Professional Experience Project

Developing an e-Resource Usage Dashboard for Texas Libraries

Kate Reagor, University of Texas at Austin - School of Information


Introduction

Data collection is extremely important to all government funded entities, and libraries are no exception. To justify their continued funding, library staff must collect and maintain data on material circulations, program attendance, computer use, and more. But these days libraries are increasingly expected to provide electronic content as well as physical: reference and journal databases, resources for career development, lanaguage learning, genealogy, early childhood literacy, and legal assistance. The use of these resources also needs to be reported, and yet the expertise required to collect and understand data showing how online resources are being used is often beyond the staff capabilities of smaller libraries - public and academic.

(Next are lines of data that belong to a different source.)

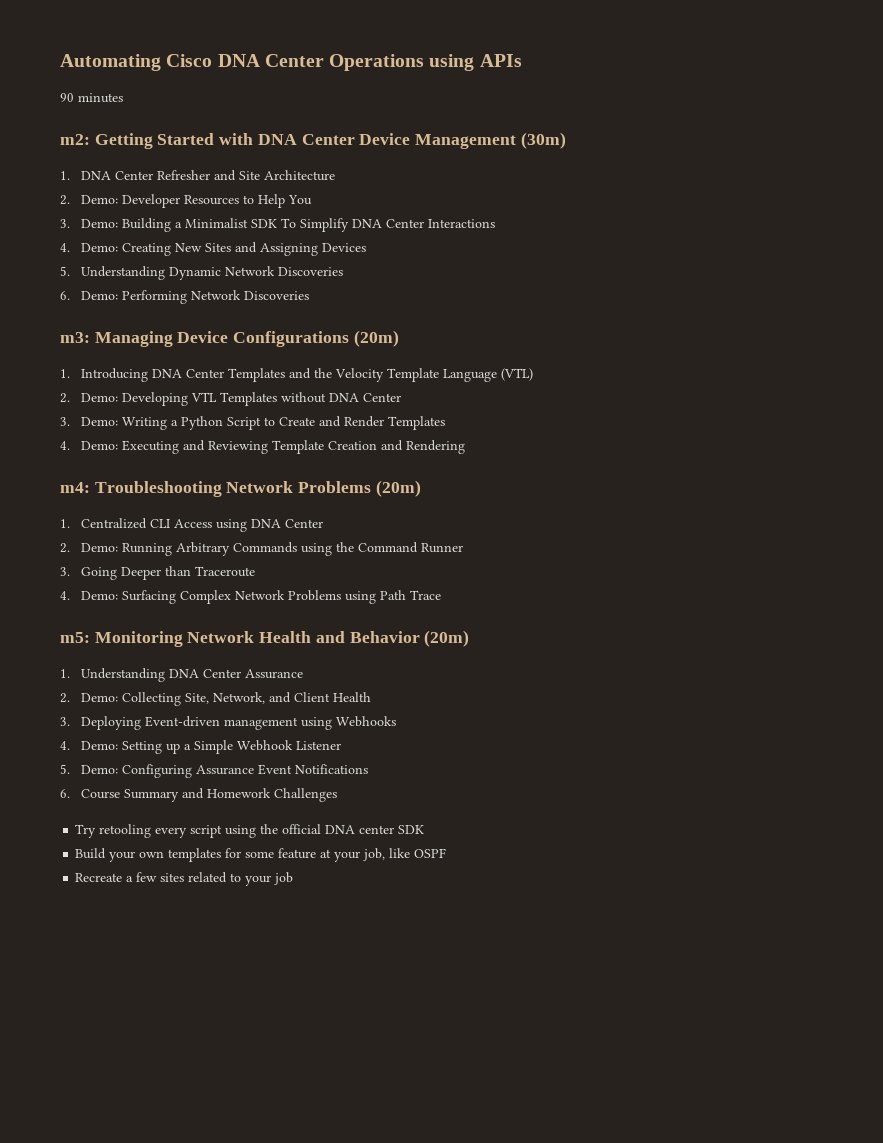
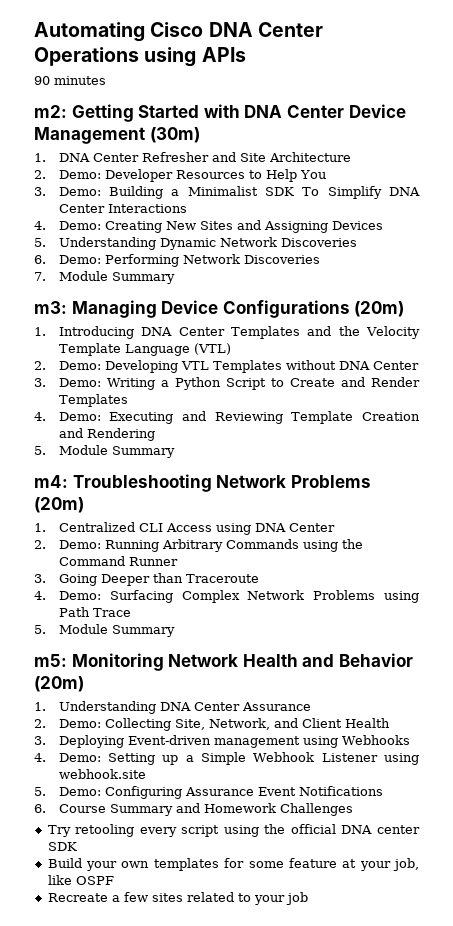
+ 7. Module Summary
  4. Demo: Executing and Reviewing Template Creation and Rendering
+ 5. Module Summary
  4. Demo: Surfacing Complex Network Problems using Path Trace
+ 5. Module Summary
- 4. Demo: Setting up a Simple Webhook Listener
+ 4. Demo: Setting up a Simple Webhook Listener using webhook.site

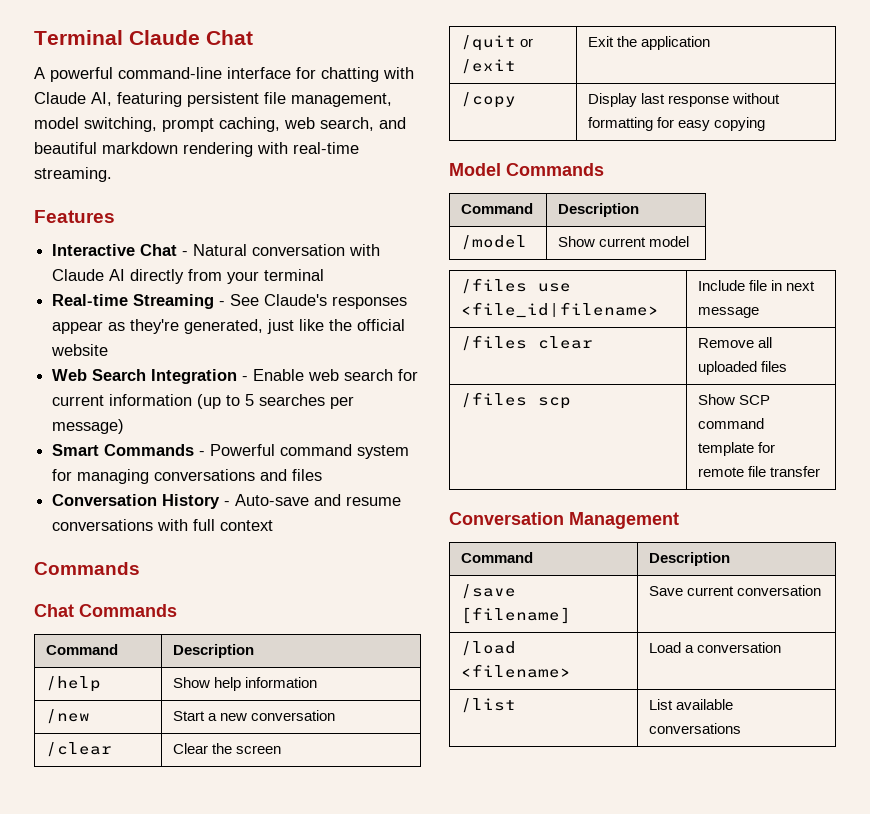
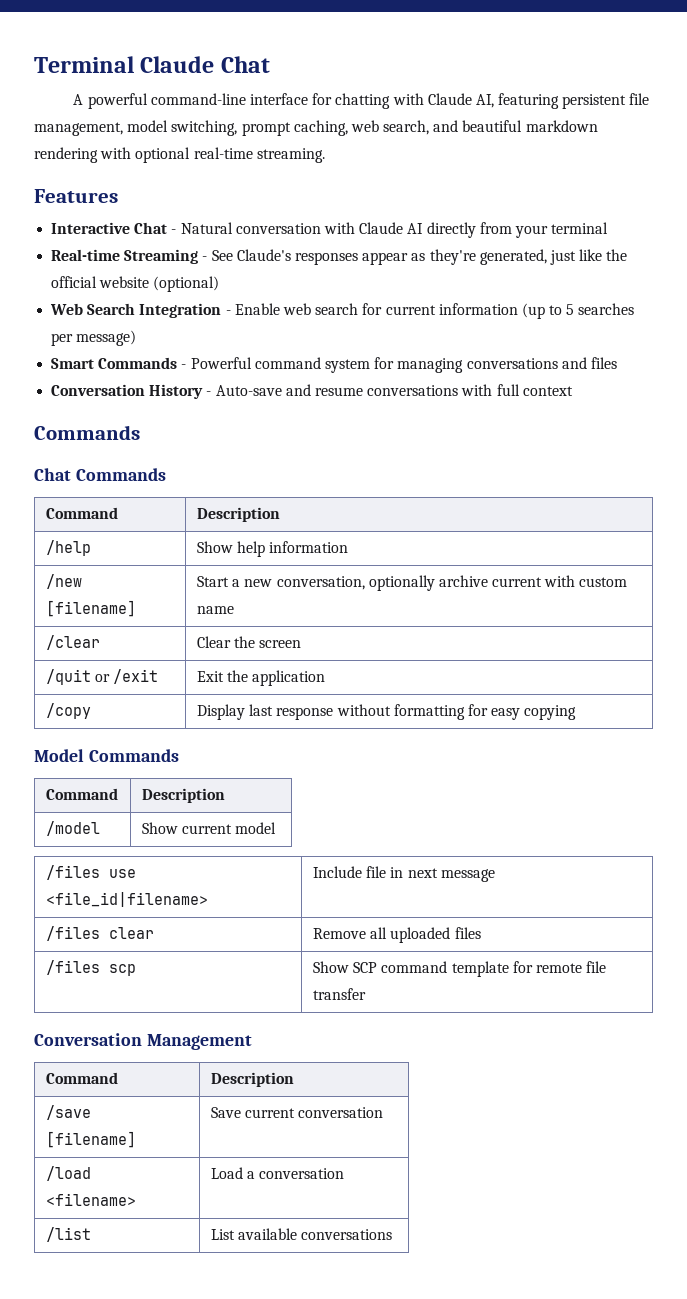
- A powerful command-line interface for chatting with Claude AI, featuring persistent file management, model switching, prompt caching, web search, and beautiful markdown rendering with real-time streaming.
+ A powerful command-line interface for chatting with Claude AI, featuring persistent file management, model switching, prompt caching, web search, and beautiful markdown rendering with optional real-time streaming.
- Real-time Streaming - See Claude's responses appear as they're generated, just like the official website
+ Real-time Streaming - See Claude's responses appear as they're generated, just like the official website (optional)
- /new | Start a new conversation
+ /new [filename] | Start a new conversation, optionally archive current with custom name

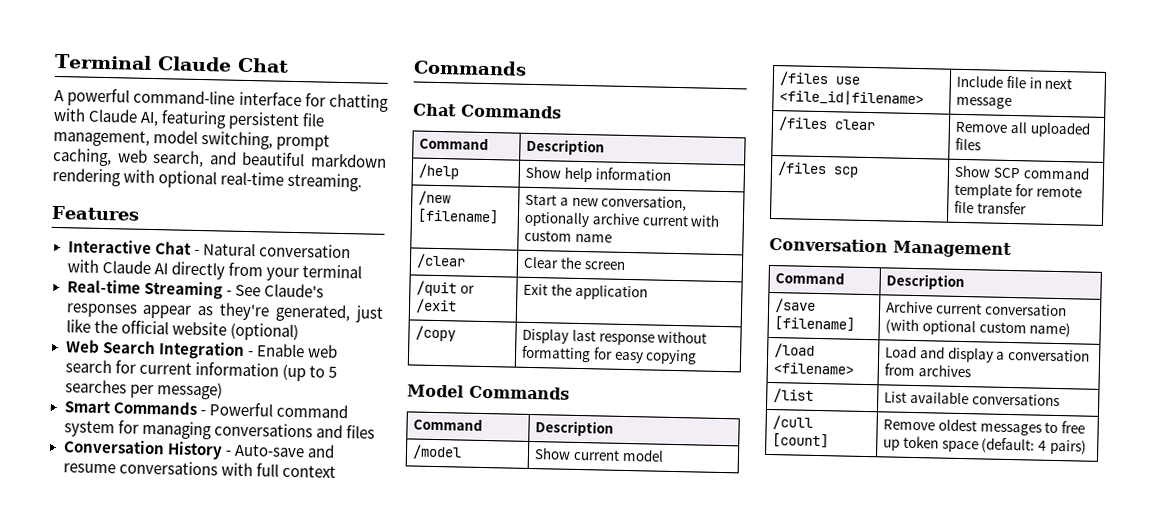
- /save [filename] | Save current conversation
+ /save [filename] | Archive current conversation (with optional custom name)
- /load <filename> | Load a conversation
+ /load <filename> | Load and display a conversation from archives
+ /cull [count] | Remove oldest messages to free up token space (default: 4 pairs)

Though Texas libraries might license electronic resources on their own, the majority get their core collection through membership in the TexShare Databases Program, a program of the Texas State Library and Archives Commission. TexShare provides 600+ Texas libraries with access to 68 electronic resources from seven different providers. But gathering usage reports for every TexShare resource involves visiting a dozen different administrative platforms, many of which use different metrics and standards for reporting use. And while TexShare program staff do collect usage data for all libraries and resources in the program, the amount of time required to process and standardize the data to the point where it would be useful to an individual library has long been a barrier to providing this data directly to their members.

Project Goals

To assist TexShare staff in aiding Texas libraries who are unable to collect their own e-Resource usage data, I undertook the following tasks:

  • Design a series of data workflows to speed the process of cleaning and standardizing TexShare e-Resource usage reports
  • Create a relational database for storing the cleaned usage data
  • Survey TexShare member libraries to assess their needs around the acquisition and display of e-Resource usage data
  • Use the survey feedback to develop an interactive dashboard where libraries can view and download their usage data

Disclosure

While I undertook my Professional Experience Project in partnership with the Texas State Library and Archives Commission, I am also employed by that agency and work with the TexShare programs. All tasks performed for this project were outside the scope of my normal work duties.


The Planning Stage

Project Charter

After my initial project proposal was approved, I worked with my field supervisor to develop a formal project charter. The charter details key aspects of the project, including:

  • Project Team
  • Stakeholders
  • Project Scope Statement
  • Risks, Constraints, and Dependencies
  • Communication Strategies

Included with the charter was a detailed timeline showing all tasks and deliverables, task dependencies, and when I expected each to be completed. These tasks were broken out into two distinct phases: the Data Processing phase (database and workflow creation) and the Data Visualization phase (conducting a needs assessment survey and creating an online dashboard).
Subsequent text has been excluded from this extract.